SPHERE will be used to look at exoplanets, worlds orbiting other stars. Only a handful of exoplanets have been directly imaged (most are found indirectly, through their effects on their stars), but SPHERE may well change that.

It employs an arsenal of advanced techniques to look for alien planets. It has a coronagraph, a small disk that blocks the light from a star. Planets are very faint compared to their host stars, so blocking that light will make it easier to see the fainter world. It uses adaptive optics to counteract blurring from Earth’s turbulent atmosphere, literally deforming the shape of the telescopes’ mirrors to account for the lens-like effects of the air above them. It also examines polarized light, light where the waves have been aligned through various processes. Light reflected off an exoplanet can be polarized, enhancing it versus light from the star.

SPHERE image of Saturn’s moon Titan

SPHERE will look in our own neighborhood too: This is Titan, Saturn’s largest moon. The detail is impressive. Click to encronosenate.

 

Photo by ESO/J.-L. Beuzit et al./SPHERE Consortium

These techniques work very well for stars that are just now forming planets too.
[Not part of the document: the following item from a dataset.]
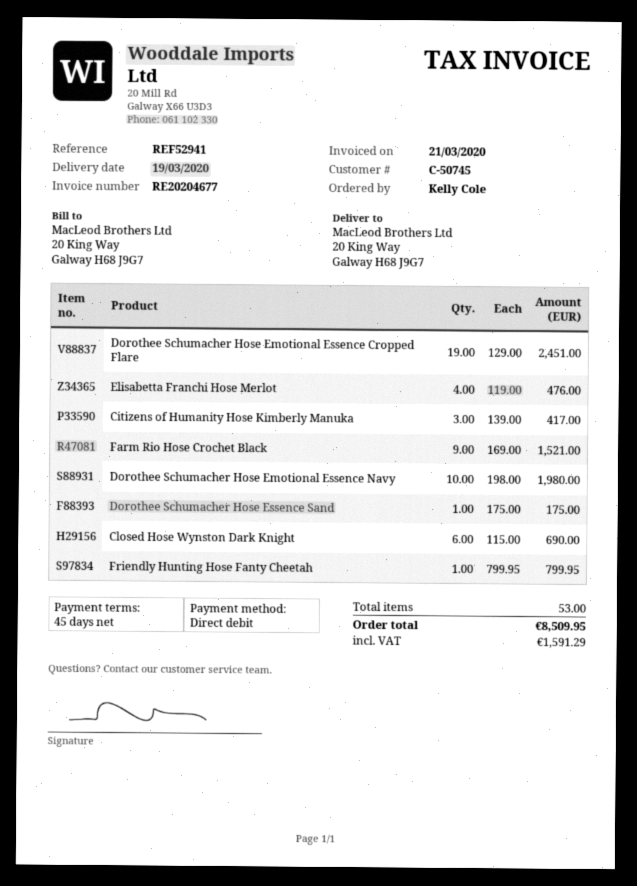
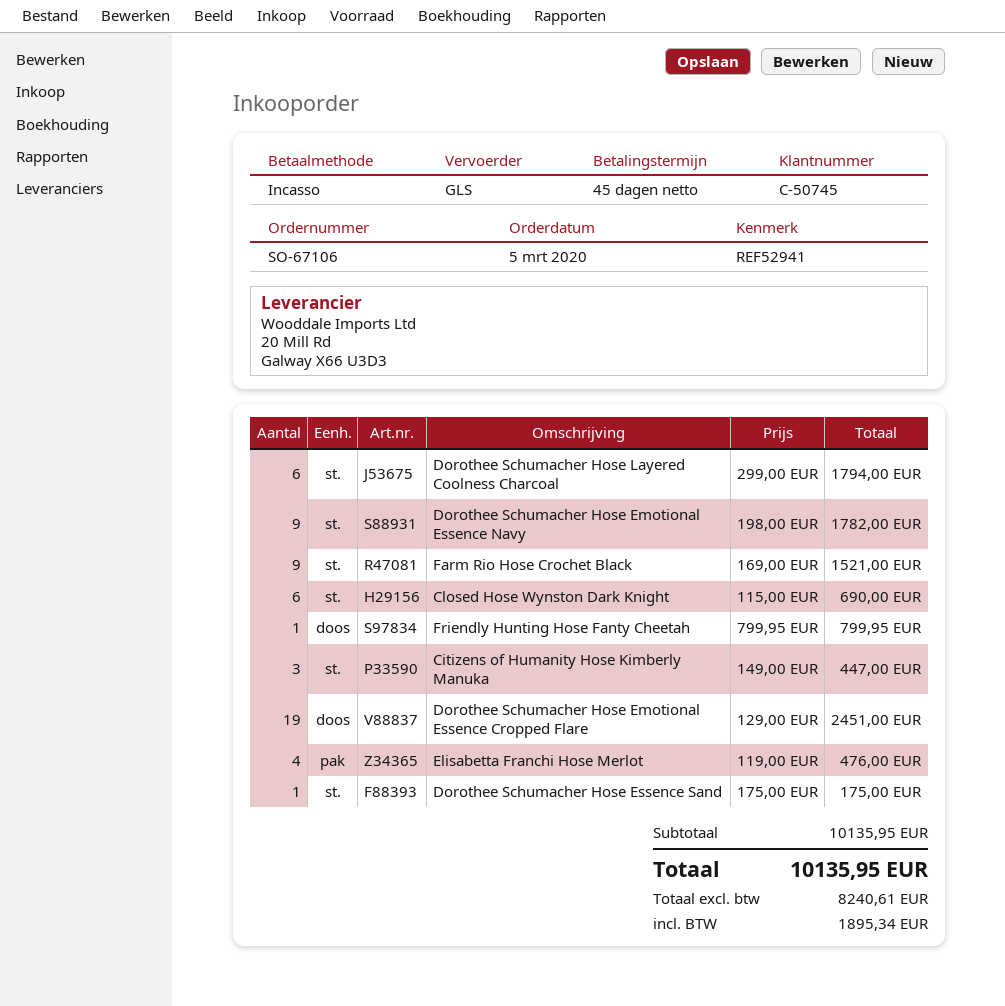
Citizens of Humanity Hose Kimberly Manuka: 3 x 139.00 = 417.00 -> 3 x 149.00 = 447.00
Dorothee Schumacher Hose Emotional Essence Navy: 10 x 198.00 = 1980.00 -> 9 x 198.00 = 1782.00
Dorothee Schumacher Hose Layered Coolness Charcoal: none -> 6 x 299.00 = 1794.00
tax: 1591.29 -> 1895.34
total: 8509.95 -> 10135.95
One such star is HR 4796A, part of a binary system about 270 light years from Earth. HR 4796A has a ring of dust around it, material leftover from the formation of planets. The ring is likely being sculpted by an unseen planet’s gravity, confined to an annulus in a similar way that shepherd moons herd particles in Saturn’s rings.

That’s what you’re seeing at the top of this article. The ring has been observed many times before—I was involved with a project a while back that took a peek using Hubble—but this is one of the finest observations of it I’ve seen. And this was just a test of SPHERE’s abilities!

I’m fascinated by exoplanets, and dazzled by the new techniques and technology coming out to aid in the hunt. Every day brings more discoveries, and every year better ways of making them. SPHERE is a big advance, and I wonder where we’ll be in this field in just a few more years.